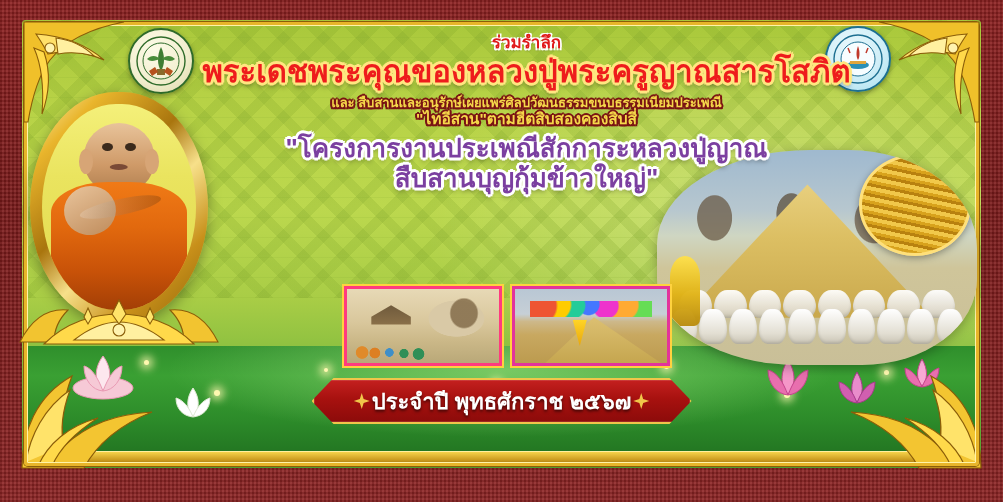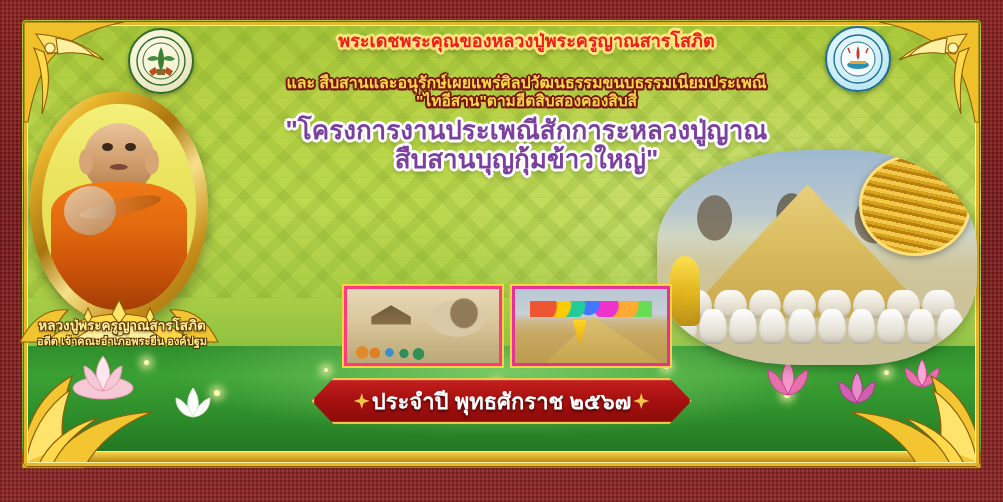--- a/index.html
+++ b/index.html
@@ -143,27 +143,27 @@
   .head-block{position:absolute;left:150px;right:100px;top:28px;text-align:center;}
   .t-line{line-height:1.05;white-space:nowrap;}
 
   .t1{font-size:24px;font-weight:bold;color:#1b1bbf;
     text-shadow:-1.5px -1.5px 0 #fff,1.5px -1.5px 0 #fff,-1.5px 1.5px 0 #fff,1.5px 1.5px 0 #fff,
                 -2.5px 0 0 #fff,2.5px 0 0 #fff,0 -2.5px 0 #fff,0 2.5px 0 #fff,
                 0 3px 4px rgba(0,0,0,.45);}
   .t2{font-size:17px;font-weight:bold;color:#e01b1b;margin-top:6px;
     text-shadow:-1.5px -1.5px 0 #fff,1.5px -1.5px 0 #fff,-1.5px 1.5px 0 #fff,1.5px 1.5px 0 #fff,
                 0 2px 3px rgba(0,0,0,.45);}
-  .t3{font-size:18px;font-weight:bold;color:#ee1c1c;margin-top:4px;
+  .t3{font-size:31px;font-weight:bold;color:#ee1c1c;margin-top:4px;
     text-shadow:-2px -2px 0 #ffe680,2px -2px 0 #ffe680,-2px 2px 0 #ffe680,2px 2px 0 #ffe680,
                 -3px 0 0 #ffe680,3px 0 0 #ffe680,0 -3px 0 #ffe680,0 3px 0 #ffe680,
                 0 4px 5px rgba(0,0,0,.5);}
-  .t4{font-size:16px;font-weight:bold;color:#f5d84a;margin-top:24px;
+  .t4{font-size:13px;font-weight:bold;color:#f5d84a;margin-top:8px;
     text-shadow:-1.5px -1.5px 0 #7a1414,1.5px -1.5px 0 #7a1414,-1.5px 1.5px 0 #7a1414,1.5px 1.5px 0 #7a1414,
-                -2px 0 0 #7a1414,2px 0 0 #7a1414,0 -2px 0 #7a1414,0 2px 0 #7a1414;font-family:Liberation Serif, serif;}
+                -2px 0 0 #7a1414,2px 0 0 #7a1414,0 -2px 0 #7a1414,0 2px 0 #7a1414;}
   .t5{font-size:15.5px;font-weight:bold;color:#f5d84a;margin-top:1px;
     text-shadow:-1.5px -1.5px 0 #7a1414,1.5px -1.5px 0 #7a1414,-1.5px 1.5px 0 #7a1414,1.5px 1.5px 0 #7a1414,
                 -2px 0 0 #7a1414,2px 0 0 #7a1414,0 -2px 0 #7a1414,0 2px 0 #7a1414;}
   .t6,.t7{font-size:26px;font-weight:bold;color:#7b3fa0;
     text-shadow:-2px -2px 0 #fff,2px -2px 0 #fff,-2px 2px 0 #fff,2px 2px 0 #fff,
                 -3px 0 0 #fff,3px 0 0 #fff,0 -3px 0 #fff,0 3px 0 #fff,
                 0 4px 5px rgba(0,0,0,.4);}
   .t6{margin-top:8px;}
   .t7{margin-top:2px;}
 
@@ -414,20 +414,21 @@
       <circle cx="26" cy="26" r="24" fill="none" stroke="#1d6f91" stroke-width="1.4"></circle>
       <circle cx="26" cy="26" r="17" fill="#f7fdff" stroke="#1d6f91" stroke-width="1"></circle>
       <path d="M26 13 C24 18 24 24 26 27 C28 24 28 18 26 13Z" fill="#c0392b"></path>
       <path d="M18 20 l-2 -5 M34 20 l2 -5" stroke="#c0392b" stroke-width="1.5"></path>
       <ellipse cx="26" cy="32" rx="11" ry="4" fill="#2a8fb5"></ellipse>
       <path d="M18 28 h16 v3 h-16Z" fill="#e0a63c"></path>
     </svg>
   </div>
 
   <div class="head-block">
+    <div class="t-line t2">ร่วมรำลึก</div>
     <div class="t-line t3">พระเดชพระคุณของหลวงปู่พระครูญาณสารโสภิต</div>
     <div class="t-line t4">และ สืบสานและอนุรักษ์เผยแพร่ศิลปวัฒนธรรมขนบธรรมเนียมประเพณี</div>
     <div class="t-line t5">"ไทอีสาน"ตามฮีตสิบสองคองสิบสี่</div>
     <div class="t-line t6">"โครงการงานประเพณีสักการะหลวงปู่ญาณ</div>
     <div class="t-line t7">สืบสานบุญกุ้มข้าวใหญ่"</div>
   </div>
 
 
   <div class="portrait-wrap">
     <div class="oval"></div>
@@ -451,24 +452,20 @@
         <path d="M30 66 C52 44 80 36 105 36 C130 36 158 44 180 66Z" fill="#ffd94a"></path>
         <path d="M60 62 C78 48 92 44 105 44 C118 44 132 48 150 62Z" fill="#fff0a0"></path>
         <path d="M105 22 l7 14 -7 10 -7 -10Z" fill="#ffe46a"></path>
         <circle cx="105" cy="52" r="6" fill="#fff3b0"></circle>
         <path d="M74 30 l4 9 -4 7 -4 -7Z" fill="#ffe46a"></path>
         <path d="M136 30 l4 9 -4 7 -4 -7Z" fill="#ffe46a"></path>
       </g>
     </svg>
   </div>
 
-  <div class="portrait-caption">
-    <div class="pc1">หลวงปู่พระครูญาณสารโสภิต</div>
-    <div class="pc2">อดีต เจ้าคณะอำเภอพระยืน องค์ปฐม</div>
-  </div>
 
   <div class="ph a">
     <div class="ph-a-bg"></div>
     <div class="ph-a-tree"></div>
     <div class="ph-a-hut"></div>
     <div class="ph-a-people"></div>
   </div>
   <div class="ph b">
     <div class="ph-b-bg"></div>
     <div class="ph-b-mound"></div>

TASK DESCRIPTION:
Drop the pictures; repeat the listing above exactly.

EXERCISE RESPONSE:
--- a/index.html
+++ b/index.html
@@ -143,27 +143,27 @@
   .head-block{position:absolute;left:150px;right:100px;top:28px;text-align:center;}
   .t-line{line-height:1.05;white-space:nowrap;}
 
   .t1{font-size:24px;font-weight:bold;color:#1b1bbf;
     text-shadow:-1.5px -1.5px 0 #fff,1.5px -1.5px 0 #fff,-1.5px 1.5px 0 #fff,1.5px 1.5px 0 #fff,
                 -2.5px 0 0 #fff,2.5px 0 0 #fff,0 -2.5px 0 #fff,0 2.5px 0 #fff,
                 0 3px 4px rgba(0,0,0,.45);}
   .t2{font-size:17px;font-weight:bold;color:#e01b1b;margin-top:6px;
     text-shadow:-1.5px -1.5px 0 #fff,1.5px -1.5px 0 #fff,-1.5px 1.5px 0 #fff,1.5px 1.5px 0 #fff,
                 0 2px 3px rgba(0,0,0,.45);}
-  .t3{font-size:18px;font-weight:bold;color:#ee1c1c;margin-top:4px;
+  .t3{font-size:31px;font-weight:bold;color:#ee1c1c;margin-top:4px;
     text-shadow:-2px -2px 0 #ffe680,2px -2px 0 #ffe680,-2px 2px 0 #ffe680,2px 2px 0 #ffe680,
                 -3px 0 0 #ffe680,3px 0 0 #ffe680,0 -3px 0 #ffe680,0 3px 0 #ffe680,
                 0 4px 5px rgba(0,0,0,.5);}
-  .t4{font-size:16px;font-weight:bold;color:#f5d84a;margin-top:24px;
+  .t4{font-size:13px;font-weight:bold;color:#f5d84a;margin-top:8px;
     text-shadow:-1.5px -1.5px 0 #7a1414,1.5px -1.5px 0 #7a1414,-1.5px 1.5px 0 #7a1414,1.5px 1.5px 0 #7a1414,
-                -2px 0 0 #7a1414,2px 0 0 #7a1414,0 -2px 0 #7a1414,0 2px 0 #7a1414;font-family:Liberation Serif, serif;}
+                -2px 0 0 #7a1414,2px 0 0 #7a1414,0 -2px 0 #7a1414,0 2px 0 #7a1414;}
   .t5{font-size:15.5px;font-weight:bold;color:#f5d84a;margin-top:1px;
     text-shadow:-1.5px -1.5px 0 #7a1414,1.5px -1.5px 0 #7a1414,-1.5px 1.5px 0 #7a1414,1.5px 1.5px 0 #7a1414,
                 -2px 0 0 #7a1414,2px 0 0 #7a1414,0 -2px 0 #7a1414,0 2px 0 #7a1414;}
   .t6,.t7{font-size:26px;font-weight:bold;color:#7b3fa0;
     text-shadow:-2px -2px 0 #fff,2px -2px 0 #fff,-2px 2px 0 #fff,2px 2px 0 #fff,
                 -3px 0 0 #fff,3px 0 0 #fff,0 -3px 0 #fff,0 3px 0 #fff,
                 0 4px 5px rgba(0,0,0,.4);}
   .t6{margin-top:8px;}
   .t7{margin-top:2px;}
 
@@ -414,20 +414,21 @@
       <circle cx="26" cy="26" r="24" fill="none" stroke="#1d6f91" stroke-width="1.4"></circle>
       <circle cx="26" cy="26" r="17" fill="#f7fdff" stroke="#1d6f91" stroke-width="1"></circle>
       <path d="M26 13 C24 18 24 24 26 27 C28 24 28 18 26 13Z" fill="#c0392b"></path>
       <path d="M18 20 l-2 -5 M34 20 l2 -5" stroke="#c0392b" stroke-width="1.5"></path>
       <ellipse cx="26" cy="32" rx="11" ry="4" fill="#2a8fb5"></ellipse>
       <path d="M18 28 h16 v3 h-16Z" fill="#e0a63c"></path>
     </svg>
   </div>
 
   <div class="head-block">
+    <div class="t-line t2">ร่วมรำลึก</div>
     <div class="t-line t3">พระเดชพระคุณของหลวงปู่พระครูญาณสารโสภิต</div>
     <div class="t-line t4">และ สืบสานและอนุรักษ์เผยแพร่ศิลปวัฒนธรรมขนบธรรมเนียมประเพณี</div>
     <div class="t-line t5">"ไทอีสาน"ตามฮีตสิบสองคองสิบสี่</div>
     <div class="t-line t6">"โครงการงานประเพณีสักการะหลวงปู่ญาณ</div>
     <div class="t-line t7">สืบสานบุญกุ้มข้าวใหญ่"</div>
   </div>
 
 
   <div class="portrait-wrap">
     <div class="oval"></div>
@@ -451,24 +452,20 @@
         <path d="M30 66 C52 44 80 36 105 36 C130 36 158 44 180 66Z" fill="#ffd94a"></path>
         <path d="M60 62 C78 48 92 44 105 44 C118 44 132 48 150 62Z" fill="#fff0a0"></path>
         <path d="M105 22 l7 14 -7 10 -7 -10Z" fill="#ffe46a"></path>
         <circle cx="105" cy="52" r="6" fill="#fff3b0"></circle>
         <path d="M74 30 l4 9 -4 7 -4 -7Z" fill="#ffe46a"></path>
         <path d="M136 30 l4 9 -4 7 -4 -7Z" fill="#ffe46a"></path>
       </g>
     </svg>
   </div>
 
-  <div class="portrait-caption">
-    <div class="pc1">หลวงปู่พระครูญาณสารโสภิต</div>
-    <div class="pc2">อดีต เจ้าคณะอำเภอพระยืน องค์ปฐม</div>
-  </div>
 
   <div class="ph a">
     <div class="ph-a-bg"></div>
     <div class="ph-a-tree"></div>
     <div class="ph-a-hut"></div>
     <div class="ph-a-people"></div>
   </div>
   <div class="ph b">
     <div class="ph-b-bg"></div>
     <div class="ph-b-mound"></div>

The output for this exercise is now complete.